GAO Zhuangzhuang1, LI Baoju1, OU Shuxian1, LI Dongsheng1, FANG Qianrong1, QIU Shilun1, and XUE Ming1,2   

  1. 1. State Key Laboratory of Inorganic Synthesis & Preparative Chemistry, Jilin University, Changchun 130012, P.R. China;
    2. School of Chemical Engineering and Technology, Sun Yat-sen University, Zhuhai 519082, P.R. China
  • Received:2023-07-31 Online:2023-12-01 Published:2023-11-18
  • Contact: XUE Ming E-mail:xueming5@mail.sysu.edu.cn
  • Supported by:
    This work was supported by the National Natural Science Foundation of China (Nos.22071076, 22090061) and the Project of the Department of Science and Technology of Guangdong Province, China (No.2021A1515010204).

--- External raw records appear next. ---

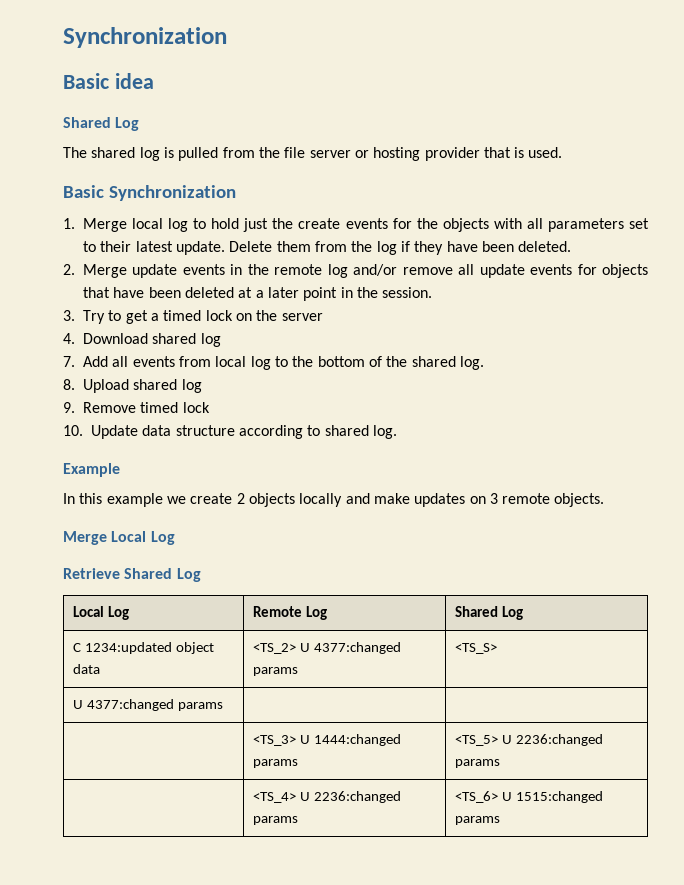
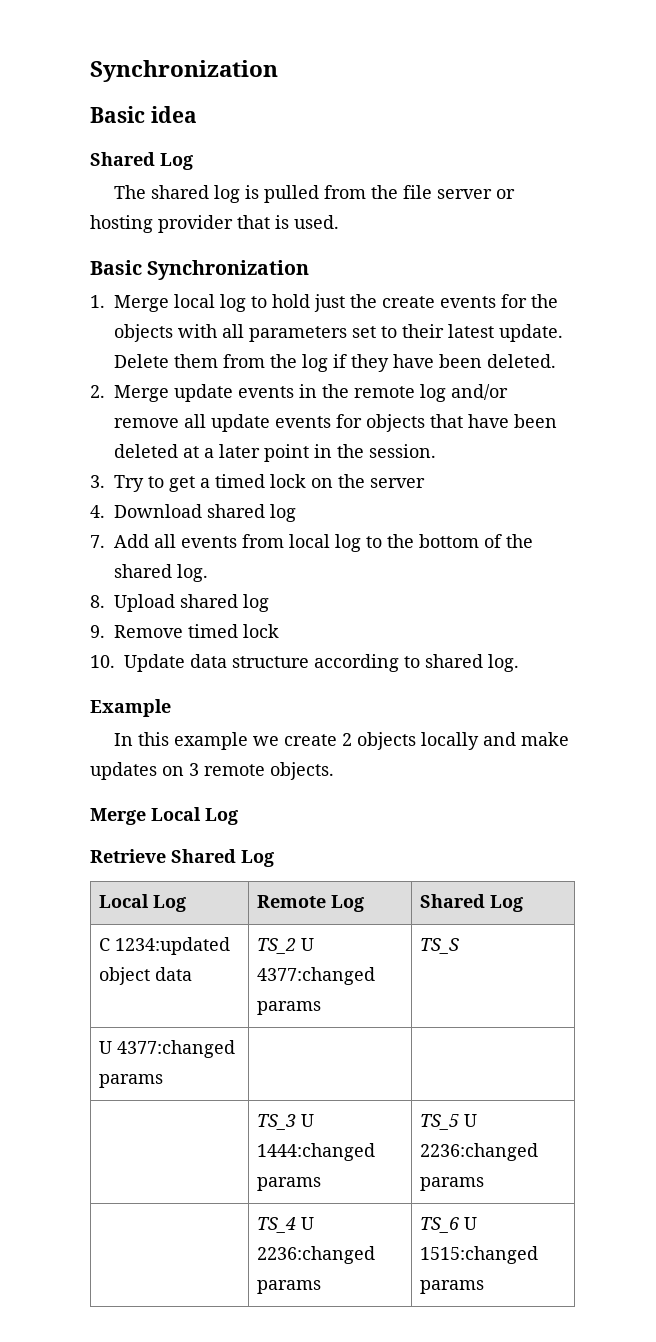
- C 1234:updated object data | <TS_2> U 4377:changed params | <TS_S>
+ C 1234:updated object data | TS_2 U 4377:changed params | TS_S
- | <TS_3> U 1444:changed params | <TS_5> U 2236:changed params
+ | TS_3 U 1444:changed params | TS_5 U 2236:changed params
- | <TS_4> U 2236:changed params | <TS_6> U 1515:changed params
+ | TS_4 U 2236:changed params | TS_6 U 1515:changed params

Abstract: Metal-organic frameworks (MOFs) are attractive in membrane separation due to their special pore structure and suitable aperture size. The fabrication of defect-free and robust MOF membranes with excellent durability is highly demanded but remains challenging. In this work, we report a one-step active γ-alumina conversion strategy for the facile and reliable fabrication of an MIL-96 membrane. In this case, the γ-Al2O3 sol was dip-coated and sintered on the α-Al2O3 disc as the active aluminum source and substrate for the nucleation and growth of MOF. A continuous and well-intergrown MIL-96 membrane was generated with exceptional stability due to the strong adhesion to the substrate. The resultant MIL-96 membrane yielded a satisfactory H2/CO2 permselectivity and high-temperature resistance, delivering a selectivity of 12.35 with H2 permeance of 6.20×10−7 mol·m−2·s−1·Pa−1 at 150 ℃. Moreover, the probe membrane presented remarkable durability and recyclability under harsh hydrothermal conditions. This method paves the way for constructing highly stable and selective MOF membranes and could accelerate the development of advanced membrane separation technologies for gas purification and recycling in addressing the severe energy and environmental problems.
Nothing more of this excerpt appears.